Even while studying at the University of Tennessee, he met somebody who benefited from the center. One of his fellow grad students saw his CCSSC shirt and told him that her school’s field trip to the center from Athens, Ga., inspired her to become a scientist.
“That’s what the space science center did to me, and that’s what the space science center is helping do to the next generation of students,” McCarty said. “It’s an incredible feeling.”
McCarty’s career goals are doing Mars research for NASA full time or directing a planetarium. He looked at the students touring the CCSSC exhibits and said, “If somebody I inspired takes my job, I’ll be happy. It shows it’s carrying on.”
“Me too, by the way,” Cruzen told McCarty. “Keep that in mind.”
IF YOU GO
What: 20th anniversary celebration of the Columbus State University Coca-Cola Space Science Center.
When: July 16, from 10 a.m. to 5 p.m.
Where: At the center, 701 Front Ave., in downtown Columbus.
Activities: Omnisphere Theater shows; tours of space shuttle artifacts, the Challenger Learning Center and the WestRock Observatory; sneak preview of the Space Shuttle Odyssey Theater; air rocket construction and flights; solar telescopes; science shows; robots, UV beads; vortex cannon; 3D printing; information about the quarter-scale prototype of the space shuttle coming to the CCSSC; giveaways of T-shirts and other souvenirs.
Featured guest: Carl McNair, brother of the late Ronald McNair, who was among the six NASA astronauts, along with teacher Christa McAuliffe, killed in the Space Shuttle Challenger explosion on Jan. 28, 1986. Carl McNair will speak about his brother’s legacy in the keynote address at 3 p.m. in the Omnisphere Theater. Free tickets for this event must be picked up in advance at the center, beginning July 7 at 10 a.m.
Book-signing: Carl McNair will sign copies of his book, “In the Spirit of Ronald E. McNair, Astronaut, An American Hero,” starting at 1 p.m. Copies of the book will be available for purchase in the center’s gift shop.
BY THE NUMBERS
Since the Columbus State University Coca-Cola Space Science Center opened in 1996, here’s a numerical description of its impact:
$20,000,000: Estimated total worth of NASA artifacts in the CCSSC gallery.
2,000,000: Approximate number of worldwide unique views of CCSSC webcasts of astronomical events. The Planewave 24-inch telescope in the center’s WestRock Observatory regularly observes deep space objects. Its photographs have been featured on Space.com, Spaceweather.com, Astronomy Picture of the Day and other NASA websites.

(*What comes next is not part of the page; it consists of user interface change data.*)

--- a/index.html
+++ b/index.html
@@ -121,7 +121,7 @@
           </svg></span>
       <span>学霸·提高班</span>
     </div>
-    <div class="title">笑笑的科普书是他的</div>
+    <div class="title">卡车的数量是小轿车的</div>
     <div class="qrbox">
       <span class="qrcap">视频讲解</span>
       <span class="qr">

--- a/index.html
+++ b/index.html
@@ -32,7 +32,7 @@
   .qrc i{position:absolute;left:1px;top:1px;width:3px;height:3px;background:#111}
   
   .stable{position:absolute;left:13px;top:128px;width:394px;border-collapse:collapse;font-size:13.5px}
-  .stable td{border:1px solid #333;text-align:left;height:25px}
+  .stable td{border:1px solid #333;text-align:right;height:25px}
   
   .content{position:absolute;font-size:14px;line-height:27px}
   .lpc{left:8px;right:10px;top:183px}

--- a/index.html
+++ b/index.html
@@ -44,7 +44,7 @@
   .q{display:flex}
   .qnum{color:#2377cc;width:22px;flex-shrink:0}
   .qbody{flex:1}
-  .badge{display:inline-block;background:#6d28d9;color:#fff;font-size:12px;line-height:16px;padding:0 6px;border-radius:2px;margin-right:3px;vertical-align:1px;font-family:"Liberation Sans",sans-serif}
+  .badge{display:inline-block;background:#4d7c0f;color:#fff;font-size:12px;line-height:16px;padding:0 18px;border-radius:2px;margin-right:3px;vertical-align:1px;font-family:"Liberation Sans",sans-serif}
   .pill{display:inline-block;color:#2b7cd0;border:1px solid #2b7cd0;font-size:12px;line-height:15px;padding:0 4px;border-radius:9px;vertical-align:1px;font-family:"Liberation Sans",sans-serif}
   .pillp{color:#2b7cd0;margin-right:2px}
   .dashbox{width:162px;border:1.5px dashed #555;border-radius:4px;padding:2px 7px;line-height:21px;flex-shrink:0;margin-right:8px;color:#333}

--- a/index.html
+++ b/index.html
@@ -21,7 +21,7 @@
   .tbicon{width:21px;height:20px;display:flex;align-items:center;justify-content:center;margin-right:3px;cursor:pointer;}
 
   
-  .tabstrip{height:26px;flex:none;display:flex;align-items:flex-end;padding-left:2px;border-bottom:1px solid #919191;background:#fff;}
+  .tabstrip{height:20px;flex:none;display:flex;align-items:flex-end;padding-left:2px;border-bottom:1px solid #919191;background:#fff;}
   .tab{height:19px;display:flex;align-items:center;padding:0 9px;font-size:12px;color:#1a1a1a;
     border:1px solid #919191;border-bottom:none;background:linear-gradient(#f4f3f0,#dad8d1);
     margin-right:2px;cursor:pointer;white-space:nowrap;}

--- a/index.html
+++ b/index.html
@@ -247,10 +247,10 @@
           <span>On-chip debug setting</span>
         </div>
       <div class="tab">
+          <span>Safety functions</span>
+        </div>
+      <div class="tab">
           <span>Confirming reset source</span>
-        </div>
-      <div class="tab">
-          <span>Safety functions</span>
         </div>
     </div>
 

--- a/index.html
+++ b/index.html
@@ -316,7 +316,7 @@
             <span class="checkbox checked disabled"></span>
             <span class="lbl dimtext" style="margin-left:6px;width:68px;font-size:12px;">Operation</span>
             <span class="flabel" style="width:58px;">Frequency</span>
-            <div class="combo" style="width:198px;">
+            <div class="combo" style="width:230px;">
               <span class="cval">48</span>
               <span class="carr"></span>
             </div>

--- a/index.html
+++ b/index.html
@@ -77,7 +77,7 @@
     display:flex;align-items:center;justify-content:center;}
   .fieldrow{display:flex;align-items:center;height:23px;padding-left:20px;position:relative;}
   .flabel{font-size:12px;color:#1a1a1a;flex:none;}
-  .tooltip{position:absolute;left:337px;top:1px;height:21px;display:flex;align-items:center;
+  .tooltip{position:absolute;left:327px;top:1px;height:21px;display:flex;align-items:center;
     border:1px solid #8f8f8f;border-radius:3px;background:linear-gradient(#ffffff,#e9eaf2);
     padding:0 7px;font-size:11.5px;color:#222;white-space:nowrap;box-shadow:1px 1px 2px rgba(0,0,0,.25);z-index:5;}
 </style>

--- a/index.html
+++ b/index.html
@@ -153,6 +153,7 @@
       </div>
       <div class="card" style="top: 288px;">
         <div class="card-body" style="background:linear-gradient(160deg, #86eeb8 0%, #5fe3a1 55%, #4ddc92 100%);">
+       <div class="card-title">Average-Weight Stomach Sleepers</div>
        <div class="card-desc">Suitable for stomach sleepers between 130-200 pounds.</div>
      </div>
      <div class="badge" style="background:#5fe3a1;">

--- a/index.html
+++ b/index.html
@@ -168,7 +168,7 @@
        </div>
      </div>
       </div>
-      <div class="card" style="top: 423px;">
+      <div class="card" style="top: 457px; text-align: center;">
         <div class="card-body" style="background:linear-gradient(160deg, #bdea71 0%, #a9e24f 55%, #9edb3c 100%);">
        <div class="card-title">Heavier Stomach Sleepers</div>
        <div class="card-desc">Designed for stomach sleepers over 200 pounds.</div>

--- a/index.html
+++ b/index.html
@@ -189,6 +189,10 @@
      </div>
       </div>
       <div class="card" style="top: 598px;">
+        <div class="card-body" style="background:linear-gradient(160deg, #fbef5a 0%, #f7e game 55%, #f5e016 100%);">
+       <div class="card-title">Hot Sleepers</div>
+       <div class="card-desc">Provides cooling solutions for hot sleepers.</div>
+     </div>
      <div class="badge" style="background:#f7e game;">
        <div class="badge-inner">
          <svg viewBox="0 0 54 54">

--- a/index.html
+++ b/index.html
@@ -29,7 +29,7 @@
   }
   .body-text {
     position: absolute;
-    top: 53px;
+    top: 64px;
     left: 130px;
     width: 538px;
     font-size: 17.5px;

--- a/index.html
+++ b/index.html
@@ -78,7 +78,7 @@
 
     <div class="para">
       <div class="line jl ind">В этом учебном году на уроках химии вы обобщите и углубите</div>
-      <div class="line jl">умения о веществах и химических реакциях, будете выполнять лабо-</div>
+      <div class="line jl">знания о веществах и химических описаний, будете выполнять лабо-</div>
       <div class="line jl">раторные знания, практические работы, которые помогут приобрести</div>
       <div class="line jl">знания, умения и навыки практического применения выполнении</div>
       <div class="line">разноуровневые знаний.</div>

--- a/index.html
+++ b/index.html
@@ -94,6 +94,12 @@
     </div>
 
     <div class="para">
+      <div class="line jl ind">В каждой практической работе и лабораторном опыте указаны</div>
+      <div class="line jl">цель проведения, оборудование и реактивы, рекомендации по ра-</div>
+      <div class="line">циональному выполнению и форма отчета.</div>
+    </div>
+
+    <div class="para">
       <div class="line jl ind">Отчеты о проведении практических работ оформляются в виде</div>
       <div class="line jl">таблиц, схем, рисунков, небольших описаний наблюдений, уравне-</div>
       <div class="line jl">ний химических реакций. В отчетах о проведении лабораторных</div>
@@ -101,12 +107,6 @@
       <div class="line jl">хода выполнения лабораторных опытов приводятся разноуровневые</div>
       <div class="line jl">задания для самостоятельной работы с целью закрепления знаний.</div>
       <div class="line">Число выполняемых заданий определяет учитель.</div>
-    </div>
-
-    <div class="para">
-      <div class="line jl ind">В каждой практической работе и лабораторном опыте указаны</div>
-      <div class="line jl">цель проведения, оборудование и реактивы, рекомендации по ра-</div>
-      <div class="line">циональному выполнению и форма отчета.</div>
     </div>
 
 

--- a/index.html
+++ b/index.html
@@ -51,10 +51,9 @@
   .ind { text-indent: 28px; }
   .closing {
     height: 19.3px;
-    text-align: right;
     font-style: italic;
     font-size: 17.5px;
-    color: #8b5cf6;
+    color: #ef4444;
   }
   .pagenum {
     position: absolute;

900,000: Approximate number of participants in the center’s programs and initiatives.
40,000: Approximate number of annual visitors.
25,000: Approximate annual number of students who participate in CCSSC activities from schools in the region, including more than half of them from underserved populations.
3,000: Approximate number of simulated “Missions to Mars” involving around 70,000 students.
15: Number of astronauts who have visited the CCSSC and participated in activities at the center.
Displays in the Coca-Cola Space Science Center gallery include:
- Main engine nozzle that flew into space on a space shuttle nine times
- Console from the Kennedy Space Center’s Firing Room 3
- Space shuttle computer
- Leading edge of a space shuttle’s wing
- Interactive plasma robot
- Flight simulators
- Mars rover models
- Secret sound tube
- UV-reactive rocks and minerals
- Weather station
- Infrared camera
- Rotor motors station
- Space shuttle landing simulator
- Space Shuttle Odyssey Theater
- And on the way is the only quarter-scale prototype of the space shuttle, which NASA recently awarded the CCSSC. The model was created to test the integrity of the space shuttles before they were produced at full scale.